Thing is, even if I did use my job title, most people would still be none the wiser. Not that this is a problem exclusive to artwork. I mean, what does a ‘Senior Producer’ actually produce? Apologies to producers both senior and junior for that one. Keep producing. Anyway, this post is about why artworkers are called artworkers.
I’ll wager that the difference between artwork and other roles with mysterious titles in this shameful world of marketing and design is that I’m not convinced your average artworker’s colleagues can describe what it is they do.
“What’s Kirk up to at the moment?”
“Oh, he’s artworking the new Cheesy Peas FSDU for me”
“What’s he doing after that?”
“…er, artworking me a cup of tea”
The accepted definition for an artworker is something along the lines of tidying up an existing design and preparing it for the printing process. I’ve been producing artwork for litho printing for the past twenty years and there ain’t nothing like it, but you can count yourself lucky if you’re doing anything more than emailing a hi-res PDF of a 4pp flyer to a 24-hour turnaround digital printer these days. Yawn. So what are we doing if we’re not preparing a job for print then? Interactive PDFs are quite popular at the moment. There’s always some correctional retouching (“can you take all the scaffolding off that building? We’re trying to sell it”) and for the masochists among us, the back end of an annual report. Artworking is a bit like cooking I think, in that it’s an adjective that covers loads of different tasks, but unlike cooking, you can’t eat a pop-up banner (did you know the first 200mm of those things aren’t printed on?)
If we didn’t have to be called something at all, I would bin the word. If you’re an artworker who’s been asked to knock out some after effects, you’ve got your motion designer hat on. If you’re tickling out that scaffolding, you’re a retoucher. If you’re typesetting an annual report, as I said before, you’re a masochist.
I once put together a spreadsheet that detailed as many artworker jobs as I could possibly conceive of doing in a property marketing agency, and not once did I use the term artwork. Why ‘artwork’ something? Just tell client services what you’re doing. You’re retouching. You’re checking if the brochure matches the print spec. You’re proofreading. The introduction of a traffic manager at the agency I once worked at resulted in the artwork team being unofficially responsible for binding people’s presentation printouts ahead of client meetings. Yes, someone needs to do it but why on earth should that always fall to one particular person, who hasn’t necessarily shown themselves to be particularly skilled at it anyway?

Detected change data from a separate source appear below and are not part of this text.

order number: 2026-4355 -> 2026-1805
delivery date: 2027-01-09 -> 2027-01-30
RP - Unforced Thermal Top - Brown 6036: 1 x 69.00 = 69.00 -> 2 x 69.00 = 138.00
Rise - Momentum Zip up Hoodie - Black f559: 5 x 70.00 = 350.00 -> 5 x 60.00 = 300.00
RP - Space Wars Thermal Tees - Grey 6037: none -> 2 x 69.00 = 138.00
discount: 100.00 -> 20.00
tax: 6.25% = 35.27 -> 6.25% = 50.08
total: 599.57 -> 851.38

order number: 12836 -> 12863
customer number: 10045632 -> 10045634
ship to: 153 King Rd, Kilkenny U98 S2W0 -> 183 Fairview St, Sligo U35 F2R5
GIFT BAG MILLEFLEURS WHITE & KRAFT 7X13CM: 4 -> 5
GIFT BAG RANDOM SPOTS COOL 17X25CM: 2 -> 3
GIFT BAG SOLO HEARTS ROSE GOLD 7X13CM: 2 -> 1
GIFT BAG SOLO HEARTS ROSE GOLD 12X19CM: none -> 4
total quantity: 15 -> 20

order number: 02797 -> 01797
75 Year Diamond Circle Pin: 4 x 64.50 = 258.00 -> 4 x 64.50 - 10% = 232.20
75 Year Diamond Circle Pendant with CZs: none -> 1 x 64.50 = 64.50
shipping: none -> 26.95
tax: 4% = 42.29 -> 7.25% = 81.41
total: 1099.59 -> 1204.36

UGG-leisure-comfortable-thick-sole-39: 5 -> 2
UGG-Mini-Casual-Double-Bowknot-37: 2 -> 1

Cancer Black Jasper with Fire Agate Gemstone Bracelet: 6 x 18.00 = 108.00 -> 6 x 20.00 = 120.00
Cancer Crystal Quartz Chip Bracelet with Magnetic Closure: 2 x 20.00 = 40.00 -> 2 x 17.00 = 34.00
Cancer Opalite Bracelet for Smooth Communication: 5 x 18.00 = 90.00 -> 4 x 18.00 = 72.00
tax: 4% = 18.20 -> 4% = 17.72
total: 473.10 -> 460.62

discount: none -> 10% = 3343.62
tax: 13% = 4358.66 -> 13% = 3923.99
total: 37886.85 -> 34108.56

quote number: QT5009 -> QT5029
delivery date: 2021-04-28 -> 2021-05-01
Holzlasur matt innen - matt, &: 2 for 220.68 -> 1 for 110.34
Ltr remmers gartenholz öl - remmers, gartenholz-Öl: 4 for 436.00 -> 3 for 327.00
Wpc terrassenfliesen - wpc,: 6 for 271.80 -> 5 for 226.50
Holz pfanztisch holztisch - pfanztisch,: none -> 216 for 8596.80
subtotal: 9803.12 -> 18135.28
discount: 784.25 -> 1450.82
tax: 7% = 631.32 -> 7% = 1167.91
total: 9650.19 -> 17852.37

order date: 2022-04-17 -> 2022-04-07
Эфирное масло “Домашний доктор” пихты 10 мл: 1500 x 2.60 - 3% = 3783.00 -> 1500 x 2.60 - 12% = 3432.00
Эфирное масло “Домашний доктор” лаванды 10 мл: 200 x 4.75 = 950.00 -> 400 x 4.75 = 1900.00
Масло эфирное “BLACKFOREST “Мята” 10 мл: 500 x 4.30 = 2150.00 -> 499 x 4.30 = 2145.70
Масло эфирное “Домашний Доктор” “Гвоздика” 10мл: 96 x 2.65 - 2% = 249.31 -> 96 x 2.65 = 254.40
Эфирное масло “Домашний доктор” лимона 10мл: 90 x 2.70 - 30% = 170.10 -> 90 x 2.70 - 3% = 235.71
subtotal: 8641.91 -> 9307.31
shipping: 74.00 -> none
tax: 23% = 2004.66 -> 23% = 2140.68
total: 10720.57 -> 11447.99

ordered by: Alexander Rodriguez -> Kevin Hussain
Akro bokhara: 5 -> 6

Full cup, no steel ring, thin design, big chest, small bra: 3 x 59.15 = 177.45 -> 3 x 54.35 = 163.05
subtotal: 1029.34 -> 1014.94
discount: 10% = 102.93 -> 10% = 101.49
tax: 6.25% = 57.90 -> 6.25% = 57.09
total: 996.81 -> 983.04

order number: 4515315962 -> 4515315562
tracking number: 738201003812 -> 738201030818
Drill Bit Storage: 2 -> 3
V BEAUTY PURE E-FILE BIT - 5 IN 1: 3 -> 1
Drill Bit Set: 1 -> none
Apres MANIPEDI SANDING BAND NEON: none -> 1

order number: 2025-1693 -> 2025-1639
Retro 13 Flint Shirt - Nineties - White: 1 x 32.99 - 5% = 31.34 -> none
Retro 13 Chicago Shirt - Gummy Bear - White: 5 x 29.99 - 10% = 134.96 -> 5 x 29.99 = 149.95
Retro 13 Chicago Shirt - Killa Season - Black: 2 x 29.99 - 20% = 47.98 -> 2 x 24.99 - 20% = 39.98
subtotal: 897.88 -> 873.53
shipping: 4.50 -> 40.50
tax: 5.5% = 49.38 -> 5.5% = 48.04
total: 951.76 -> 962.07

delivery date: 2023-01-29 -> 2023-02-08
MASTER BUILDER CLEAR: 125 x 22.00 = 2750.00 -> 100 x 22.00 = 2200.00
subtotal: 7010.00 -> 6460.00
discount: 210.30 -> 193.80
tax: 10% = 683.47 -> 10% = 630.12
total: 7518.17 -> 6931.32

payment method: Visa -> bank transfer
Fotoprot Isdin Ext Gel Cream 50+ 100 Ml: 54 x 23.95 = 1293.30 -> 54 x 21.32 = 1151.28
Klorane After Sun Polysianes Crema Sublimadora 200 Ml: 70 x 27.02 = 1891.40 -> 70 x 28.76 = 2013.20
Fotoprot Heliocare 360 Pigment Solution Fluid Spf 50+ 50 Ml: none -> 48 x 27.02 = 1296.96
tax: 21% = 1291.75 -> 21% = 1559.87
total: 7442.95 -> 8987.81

I fully understand that everyone has to do things at work that are not strictly in their remit. I willingly took over basic maintenance of the coffee machine at one place for instance. What I’m suggesting is that what we commonly call an artworker is the person most likely to have to take on those things. IT? Of course. Powerpoint? Certainly. This doesn’t have to be understood as negative, more that artwork is just not a thing anymore.
Let’s break the word down. Art worker. Worker. That works for me. Come the revolution we’ll be last up against the wall.
Of course I’d rather be called an Artworker than a Mac Operator, a pretty blunt term that’s died out now. I bet Mac Operators didn’t have to do other people’s ring binding for them though.